Shares of JB Hi-Fi Limited (ASX: JBH) soared more than 10% after the market opened this morning after the electronics and white goods retailer smashed revenue and earnings expectations for the full-year ended 30 June 2015.
The results
JB Hi-Fi endured a tough start to the year with comparable sales growth declining 0.7% during the first half. However, a strong second quarter allowed it to carry plenty of momentum into the second half which certainly showed in today's results.
Prior to today's earnings presentation, the company had forecast sales of $3.6 billion and net profit after tax (NPAT) of between $127 million and $131 million. Instead, it reported revenue growth of 4.8% to $3.65 billion thanks to same-store-sales growth of 7.4% in the second half (2.9% for the full-year) and a 6.4% lift in NPAT to $136.5 million, beating analysts' forecasts as well.
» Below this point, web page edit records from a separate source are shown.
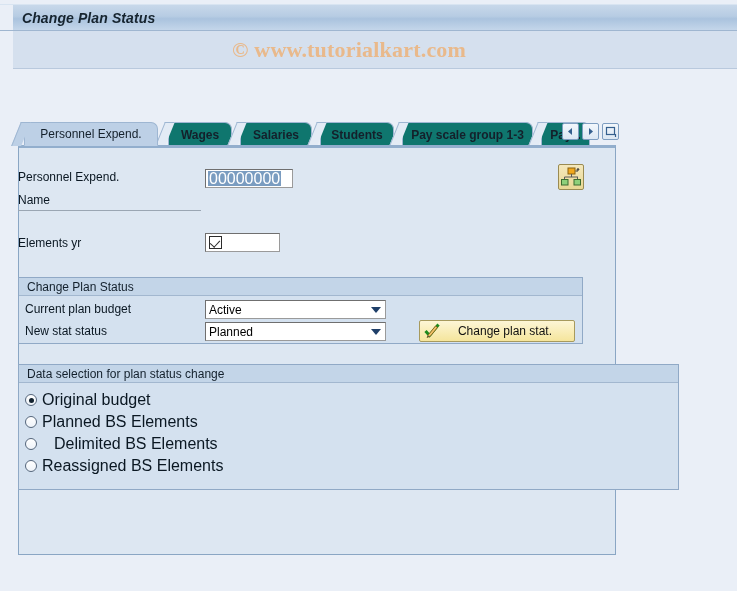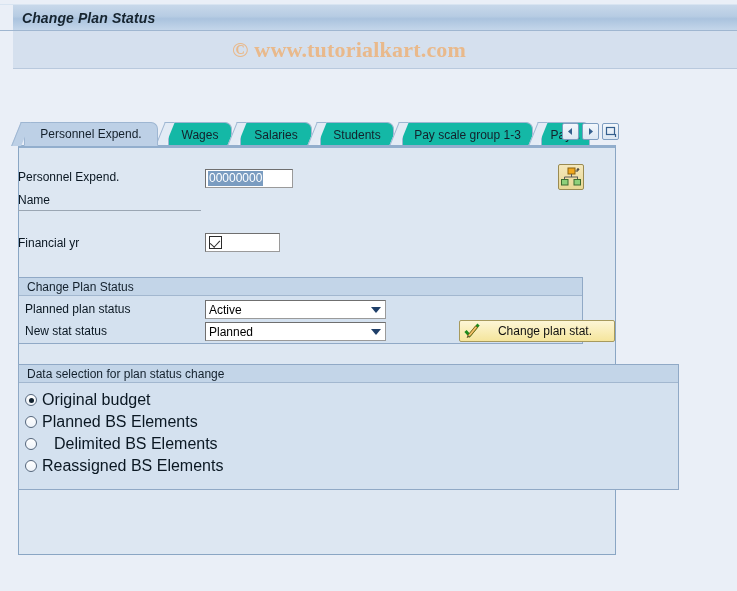"Wages" .tab { background: #14b8a6 -> #0f766e; font-weight: none -> bold }
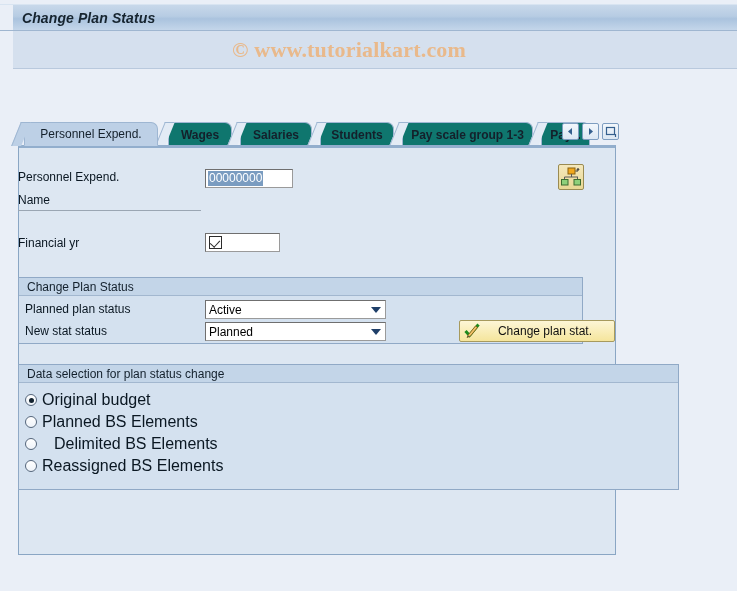"00000000" .input-sel { font-size: 12px -> 16px }
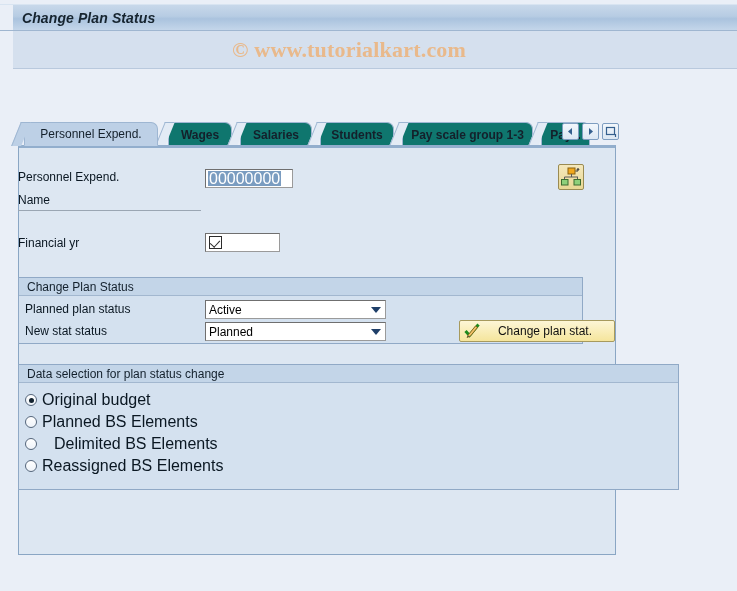"Financial yr" div.field-label { text: Financial -> Elements }
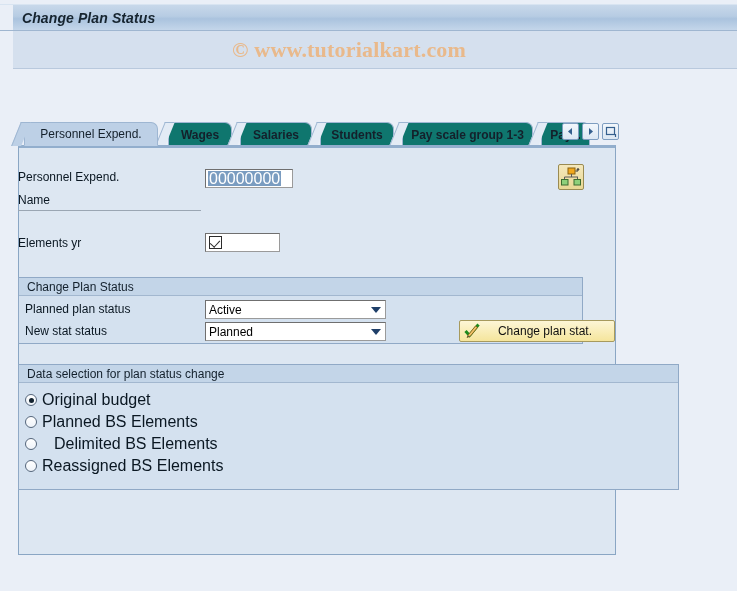"Planned plan status" div.field-label { text: Planned plan status -> Current plan budget }
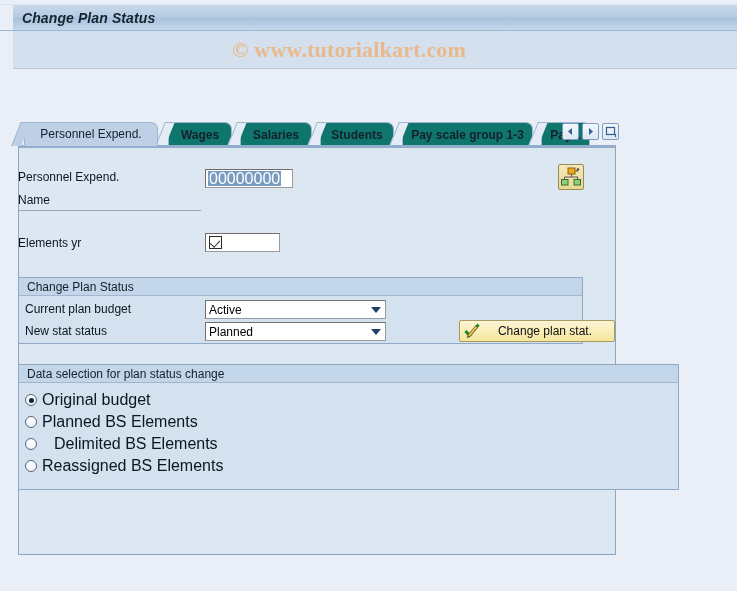"Change plan stat." div.push-button { margin-left: 40px -> none }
Earnings per share (EPS) for the period were $1.379 per share, up 7.4% on the prior year, while the dividend also grew 7.1% for the year with the company announcing a final, fully franked dividend of 31 cents per share.
Pleasingly, the group's gross margin (the percent of total sales revenue the company gets to keep after incurring the costs to purchase those goods or services) continued to improve, rising another 16 basis points to 21.86%, as did its earnings before interest and tax (EBIT) margin which suffered a setback during the first half.
What Happened?
JB Hi-Fi has been in the box-seat position to benefit from Australia's booming property market. Not only does it sell products such as televisions and home entertainment packages, it has also rapidly expanded its "HOME" format store, which sells products such as refrigerators, microwaves and washing machines, amongst other white goods.
The strength of JB Hi-Fi's result can largely be attributed to this trend which also bodes well for rivals such as Harvey Norman Holdings Limited (ASX: HVN) and Dick Smith Holdings Ltd (ASX: DSH). Indeed, JB's management is set to open another five 'Home' format stores and convert another 13 existing stores to Home format this year with the group now expecting sales to grow roughly 5.5% to $3.85 billion in the 2016 financial year.
Share buyback
In addition to the strong results, JB Hi-Fi's shareholders were also treated to the announcement of an on-market share buy-back programme, suggesting there is still plenty of value to be found in the company's stock. The group said it intends to buy back up to 776,610 ordinary shares, representing about 0.8% of the shares on issue worth just over $15 million.
It said: "JB Hi-Fi will only buy-back shares at such times and in such circumstances as it considers beneficial to the efficient capital management of the Company and the buy-back is therefore dependent upon market conditions, volumes and other relevant factors."
Despite today's solid lift, JB Hi-Fi could still be a great pick-up for investors looking to gain some exposure to Australia's retail sector while it is at very least worthy of a position on your long-term watchlist.